When you learn to row, supportive coaches and new teammates show you around the boathouse, teach you about the equipment, explain the basics of the rowing stroke, and if they’re nice, share a peanut butter and jelly sandwich with you at your first regatta because you forgot to pack lunch. Here’s a list that goes beyond the basics, compiled from lots of women rowers who have plenty of experience:
Don’t get your navel pierced during rowing season. Swing and ow!

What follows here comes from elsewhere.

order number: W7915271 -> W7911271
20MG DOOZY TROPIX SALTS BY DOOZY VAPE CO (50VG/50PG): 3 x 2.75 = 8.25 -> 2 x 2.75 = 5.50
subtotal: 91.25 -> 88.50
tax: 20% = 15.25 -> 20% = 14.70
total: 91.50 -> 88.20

Swing and ow!
White lycra shirts while rowing are a no-no unless you’re ready to be the only contestant in a wet t-shirt contest.
You’ve gotta’ make room for “the ladies” at the catch if you’ve got anything bigger than mosquito bumps.

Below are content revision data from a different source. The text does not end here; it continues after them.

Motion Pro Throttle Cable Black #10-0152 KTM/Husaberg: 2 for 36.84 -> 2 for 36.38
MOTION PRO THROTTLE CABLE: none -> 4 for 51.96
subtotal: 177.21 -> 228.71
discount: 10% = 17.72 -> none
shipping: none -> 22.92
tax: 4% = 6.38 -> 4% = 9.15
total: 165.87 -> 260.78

Keep your underwear selection basic – fun colors and patterns under your trou might give you a secret thrill, but often end up giving your teammates a free show.
Two words: camel toe.
You might gain weight, or lose a little and then the scale won’t budge. Remember, you’re developing muscle, and muscle is heavier than fat.

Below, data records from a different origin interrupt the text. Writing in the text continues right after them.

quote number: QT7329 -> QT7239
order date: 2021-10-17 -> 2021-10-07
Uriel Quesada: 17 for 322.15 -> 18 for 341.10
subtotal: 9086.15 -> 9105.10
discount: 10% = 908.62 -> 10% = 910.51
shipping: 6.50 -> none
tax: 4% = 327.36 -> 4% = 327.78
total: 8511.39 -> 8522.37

Growing your hair out? Be prepared for the awful “in between phase” with headbands, bandanas, and ball caps.
Wish you had a third hand around the boathouse or regatta site? Steal an idea from your nights out at the club: sports bras are great for storing keys, tape, 7/16th wrenches …
Rough, calloused hands – a sign of hard work and respect in the boat – aren’t exactly a turn on for your partner/boyfriend/husband.
If you want to avoid flossing your ass for 60 minutes, absolutely no thongs.
And of course, work just as hard as the guys and expected to be treated with equal respect.